Вечный спорщик, я так и не полез в перепалку. С тех пор прошла уйма лет, чего только я ни слышал о себе: меня ругали. и хвалили, осуждали и даже превозносили. Но ругань не усугубляла моего внутреннего сомнения, похвалы его не опровергали. Про себя, в себе, для себя я постоянно ощущал, что верхоглядствую, — такая бездна неизведанного была вокруг, так горько было сознавать, что многого я не знаю, так обидно было понимание, что до настоящей глубины я ни в чем не добрался. Мама вынесла окончательный вердикт:
— Бегать за тобой и выискивать, с какими девками шляешься, не буду. Но и денег на кино каждый день не жди, хоть разорвись. И возвращаться позже двенадцати запрещаю. Ровно в полночь накидываю цепочку на дверь — ночуй на лестнице.
— Буду ночевать на лестнице, на дворе, на улице — но возвращаться стану, когда мне нужно, а не когда ты приказываешь! — в тот вечер это была моя единственная реплика.
Глухо тлевшая война перешла в открытую фазу. День, когда вспыхнули прямые военные действия, был во всех отношениях неудачным.
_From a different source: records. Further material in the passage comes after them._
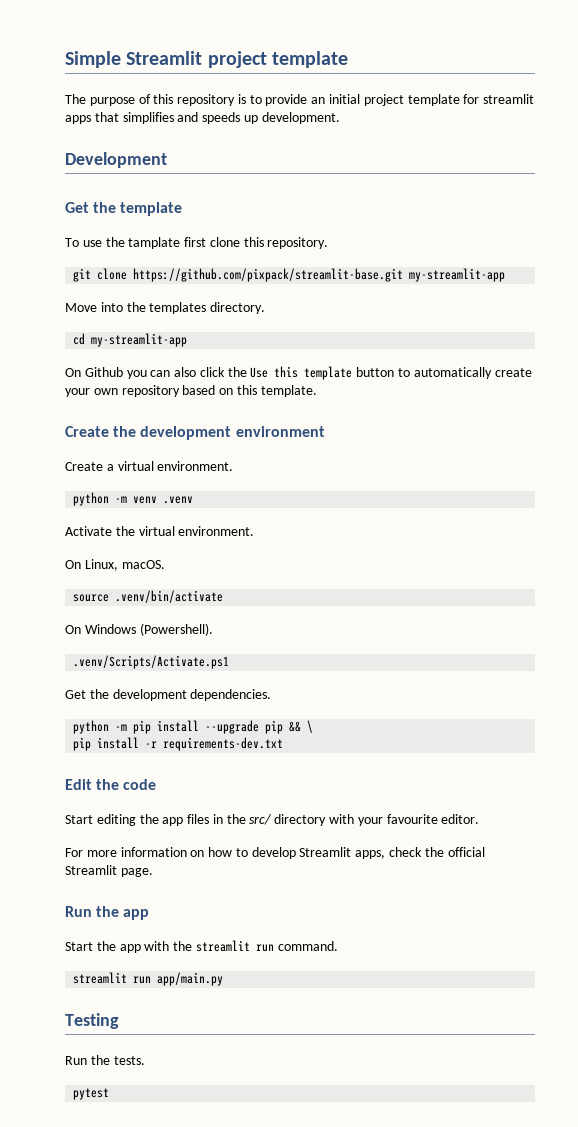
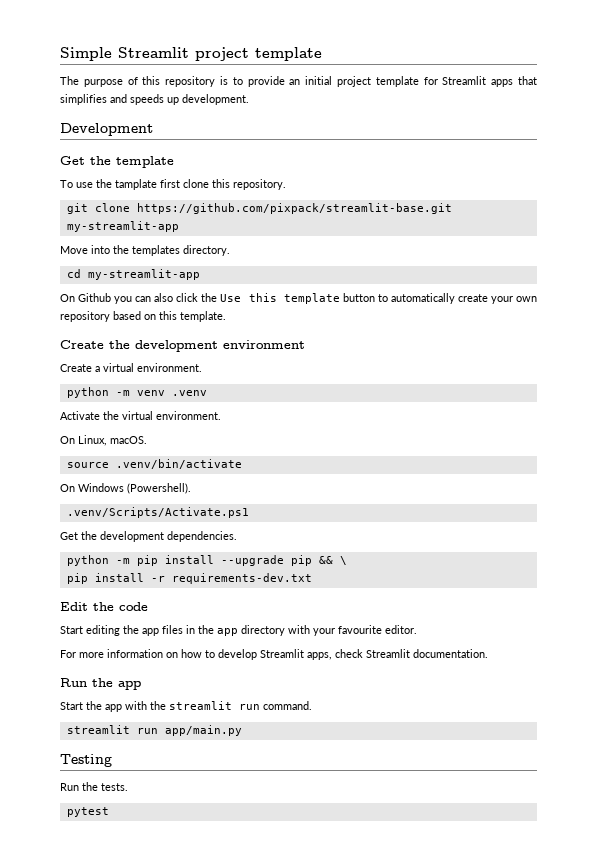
[483,94,535,104] streamlit -> [442,76,487,85] Streamlit
[249,814,273,825] src/ -> [217,628,238,636] app
[424,847,485,857] [65,865,153,877] the official Streamlit page. -> [366,649,488,658] Streamlit documentation.

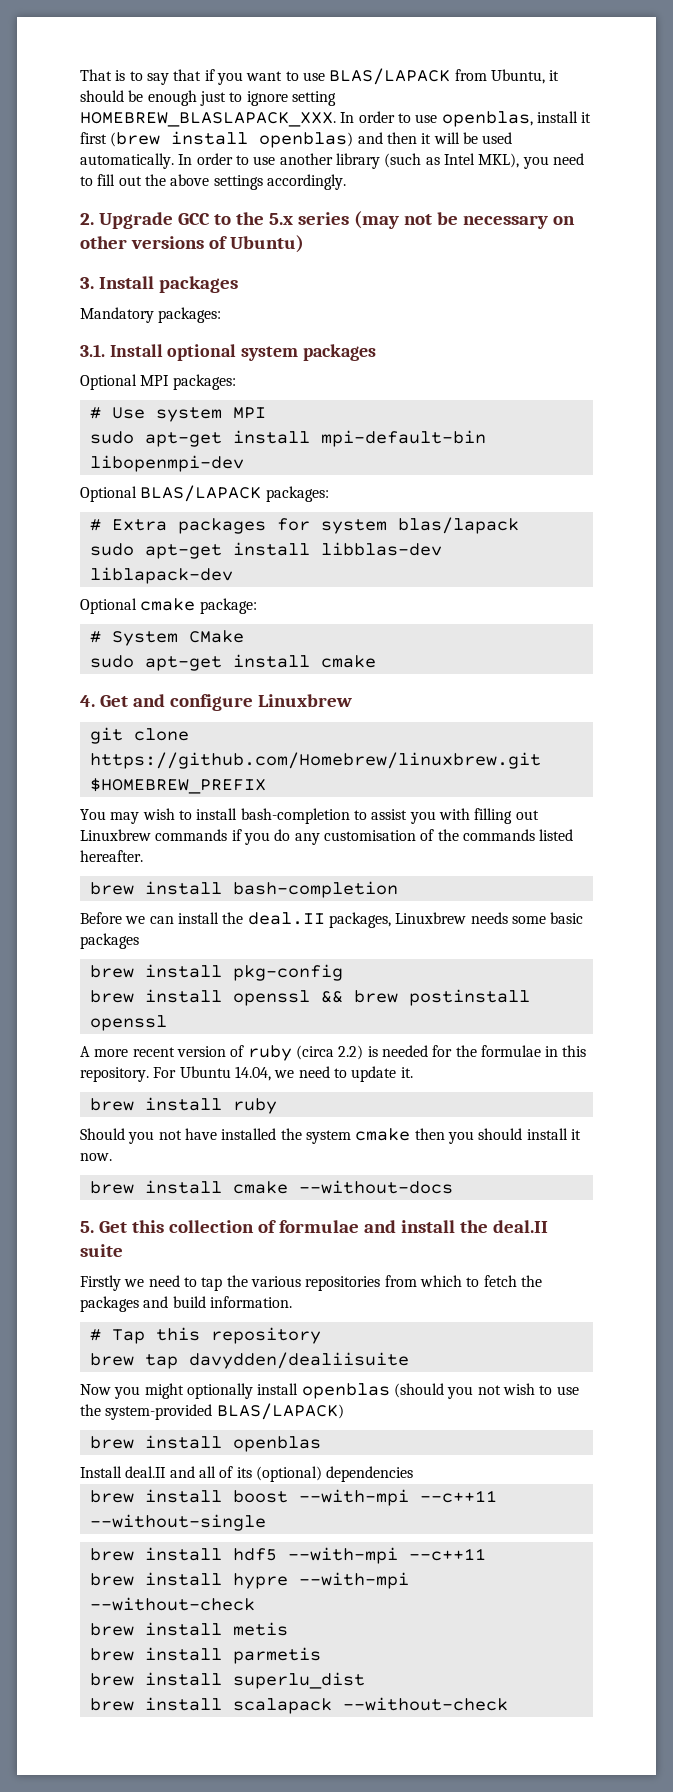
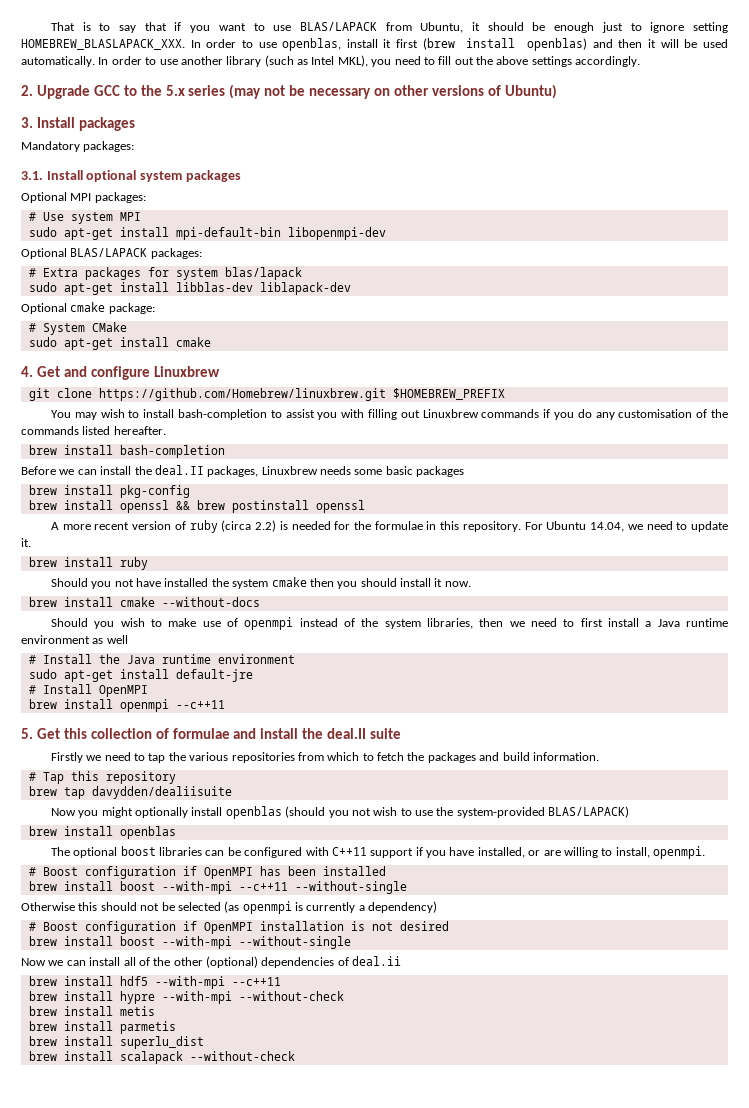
(453, 1187) none -> [50,617,728,630] [21,635,128,644] [28,654,295,664] [28,669,253,682] [28,684,148,697] [28,699,225,712] // Should you wish to make use of openmpi instead of the system libraries, then we need to first install a Java runtime environment as well // # Install the Java runtime environment // sudo apt-get install default-jre // # Install OpenMPI // brew install openmpi --c++11
[80,1466,414,1482] Install deal.II and all of its (optional) dependencies -> [50,846,706,859] [28,866,386,879] The optional boost libraries can be configured with C++11 support if you have installed, or are willing to install, openmpi. // # Boost configuration if OpenMPI has been installed
(266, 1522) none -> [21,901,438,914] [28,921,449,934] [28,936,351,949] [21,956,402,968] // Otherwise this should not be selected (as openmpi is currently a dependency) // # Boost configuration if OpenMPI installation is not desired // brew install boost --with-mpi --without-single // Now we can install all of the other (optional) dependencies of deal.ii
Вечером секретари наших четырех пионерских отрядов не назначили походов за город, не было даже обычных сборов на школьном дворе: шел дождь, никто не захотел мокнуть. Фиру Володарскую, привычную мою киноспутницу, припахали дома, а пригласить другую девочку я не мог — Фира бы этого не простила. Тратить на самого себя двадцать копеек, единственный капитал, не хотелось: завтра Володарская наверняка захочет в кино, а денег уже не будет. Обстоятельства складывались так трагически, что я был совершенно свободен уже в восемь вечера, а домой (из принципа!) нужно было возвращаться только после двенадцати.
Будь погода получше, все бы обошлось: я сходил бы на море или просто посидел на Приморском бульваре (иногда здесь допоздна играли военные оркестры). Можно было посмотреть сверху на порт — он уже не был тих и темен, как в гражданскую, сверкали огни, гудели пароходы, грохотали краны, тяжело ухали перегружаемые тюки. А так пришлось бегать под дождем из парадного в парадное: долго укрываться в одном месте было нехорошо — жильцы могли подумать, что я не прохожий, а злоумышленник.
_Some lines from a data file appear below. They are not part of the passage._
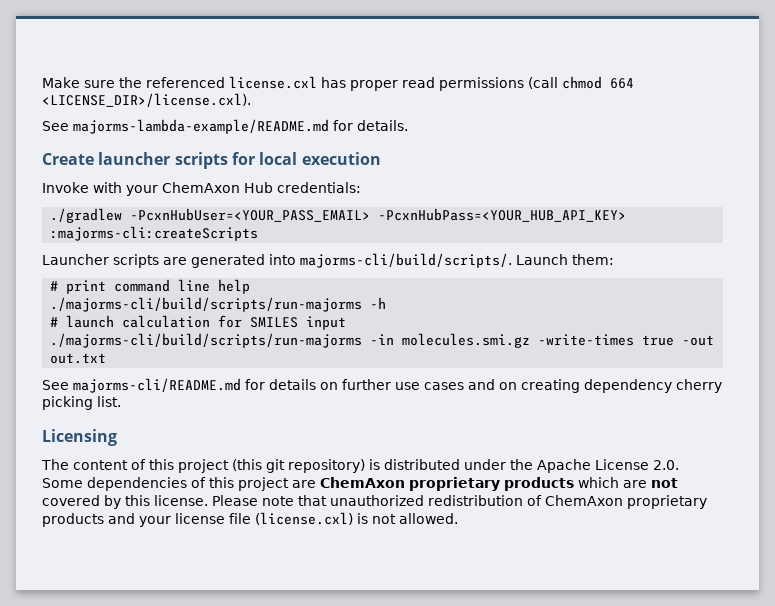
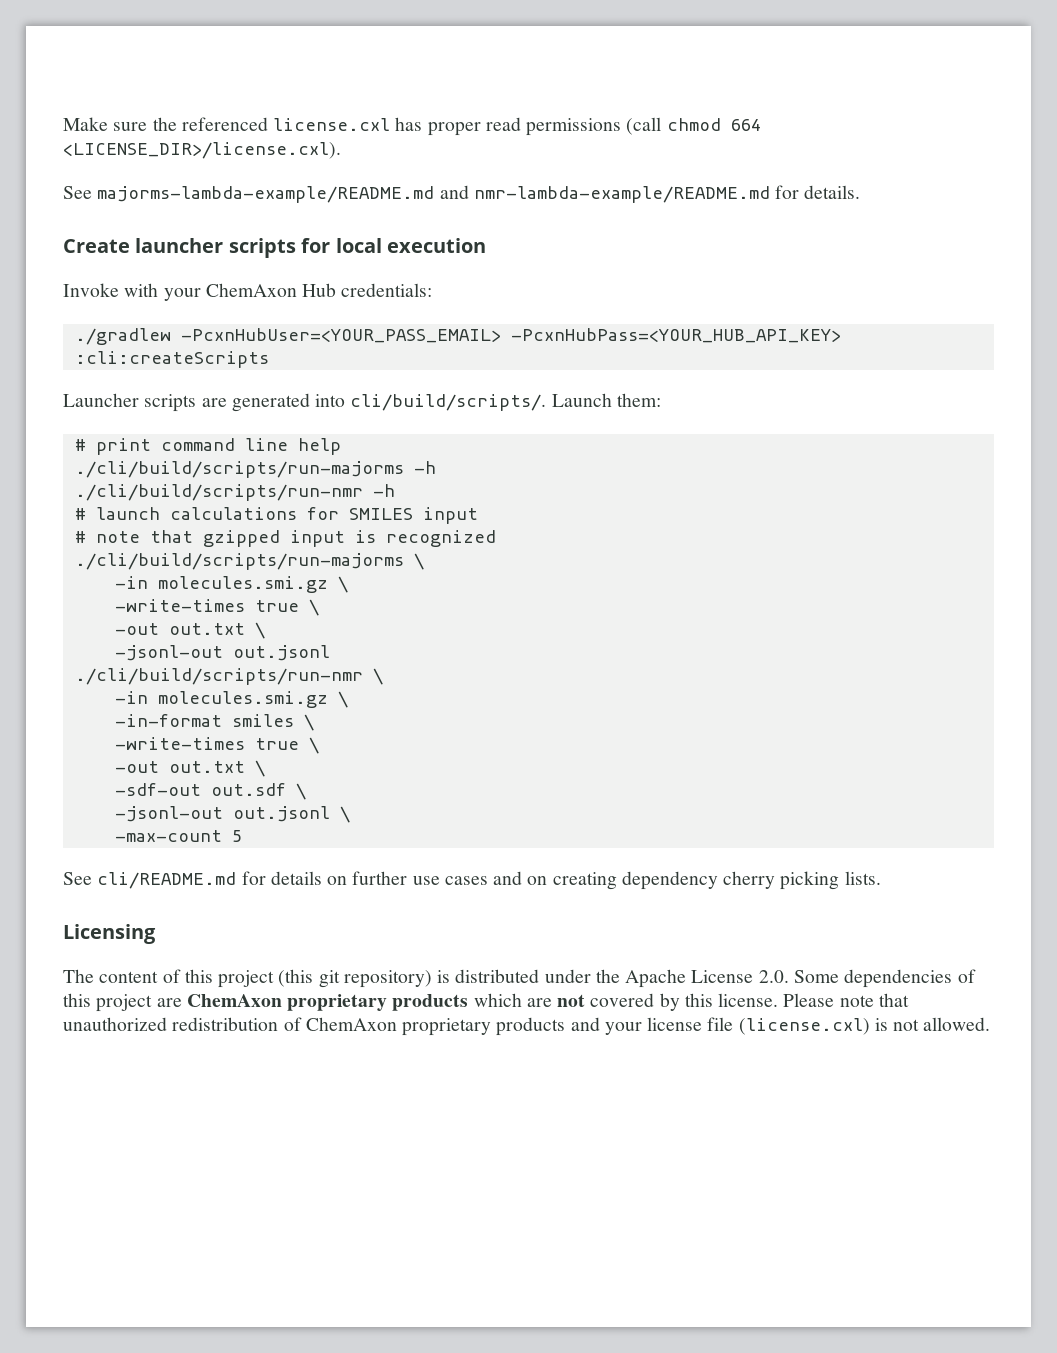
(329, 126) none -> [439,185,770,203] and nmr-lambda-example/README.md
[50,226,259,241] :majorms-cli:createScripts -> [74,351,269,368] :cli:createScripts
[300,253,512,268] majorms-cli/build/scripts/. -> [350,394,547,411] cli/build/scripts/.
[50,297,363,312] ./majorms-cli/build/scripts/run-majorms -> [74,461,436,478] [74,484,363,501] ./cli/build/scripts/run-majorms -h // ./cli/build/scripts/run-nmr
[122,315,211,328] calculation -> [169,507,297,520] calculations
[50,333,715,348] [50,353,107,364] [42,378,241,393] ./majorms-cli/build/scripts/run-majorms -in molecules.smi.gz -write-times true -out out.txt // See majorms-cli/README.md -> [74,530,496,547] [74,553,424,570] [114,576,348,593] [114,599,319,616] [114,622,265,639] [114,645,330,661] [74,668,383,685] [114,691,348,708] [114,714,314,731] [114,737,319,754] [114,760,265,777] [114,783,306,800] [114,806,350,823] [114,830,242,842] [63,872,237,889] # note that gzipped input is recognized // ./cli/build/scripts/run-majorms \ // -in molecules.smi.gz \ // -write-times true \ // -out out.txt \ // -jsonl-out out.jsonl // ./cli/build/scripts/run-nmr \ // -in molecules.smi.gz \ // -in-format smiles \ // -write-times true \ // -out out.txt \ // -sdf-out out.sdf \ // -jsonl-out out.jsonl \ // -max-count 5 // See cli/README.md
[97,396,121,407] list. -> [844,871,881,885] lists.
На нашей Молдаванке (на всем ее протяжении!) уличных часов не водилось — так что с определением времени вышли трудности. Я вернулся домой лишь тогда, когда с улиц совсем исчезли прохожие и приутих собачий перелай. Очень осторожно — чтобы ни одна ступенька не звякнула — поднялся на третий этаж и прикорнул у двери. Из квартиры слышались неясные звуки — мама, похоже, ссорилась с отчимом, он ей что-то сердито внушал, она не то оправдывалась, не то огрызалась. Я ничего не разобрал и уткнулся носом в воротник куртки — ночь была не только сырой, но и холодной.